2009/7/16 Junio C Hamano <gitster@xxxxxxxxx>:
> Johannes Schindelin <Johannes.Schindelin@xxxxxx> writes:
>
>> How about
>>
>> oldremoteref="$(git rev-list --boundary HEAD --not \
>> $(git rev-list -g $remoteref | sed 's/$/^@/') |
>> sed -e '/^[^-]/d' -e q)"
>>
>> Explanation: the "git rev-list -g $remoteref" lists the previous commits
>> the remote ref pointed to, and the ^@ appended to them means all their
>> parents. Now, the outer rev-list says to take everything in HEAD but
>> _not_ in those parents, showing the boundary commits. The "sed" call
>> lists the first such boundary commit (which must, by construction, be one
>> of the commits shown by the first rev-list).
>
> Hmm, I am not sure about that "(which must..." part.
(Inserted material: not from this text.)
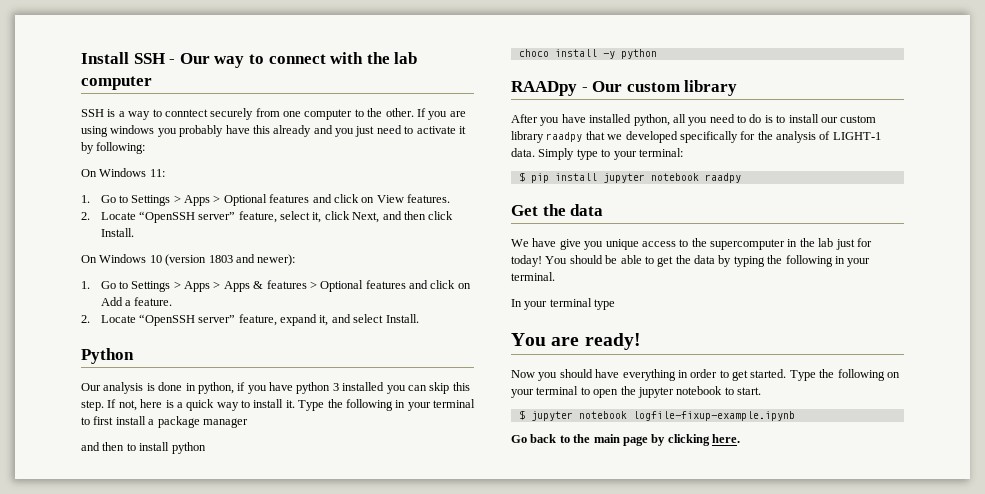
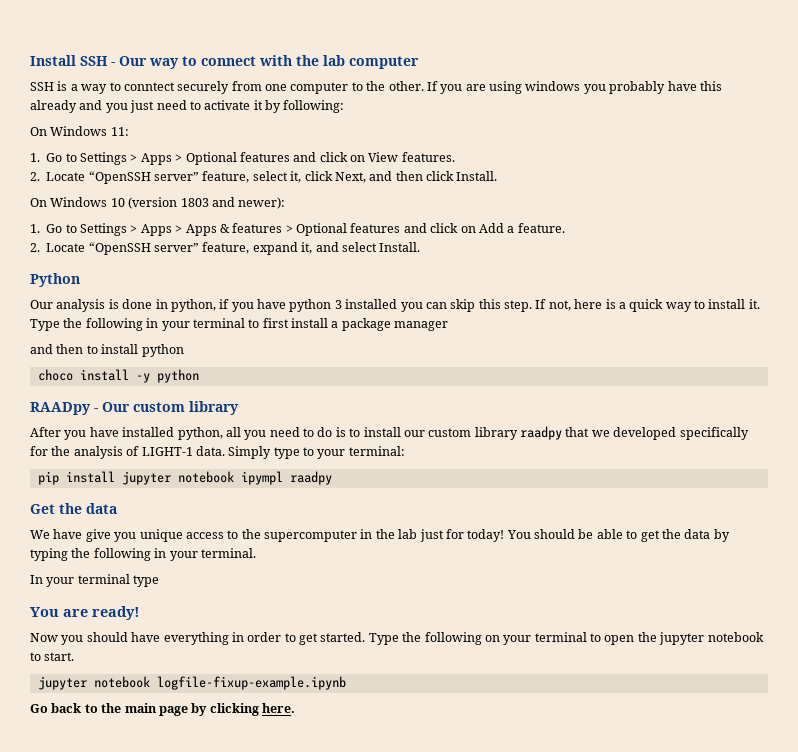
- $ pip install jupyter notebook raadpy
+ pip install jupyter notebook ipympl raadpy
- $ jupyter notebook logfile-fixup-example.ipynb
+ jupyter notebook logfile-fixup-example.ipynb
When you have
>
> Y---X
> /
> B---o---o---o---H
>
> wouldn't "rev-list --boundary H --not X^@" give B, not X nor Y?
>
$git rev-list --boundary H --not X
and
$git rev-list --boundary H --not X^@
return the same output in this case:
o
o
o
-B
In this case the correct command is without ^@, because you want the
commits in the reflog as boundary commits.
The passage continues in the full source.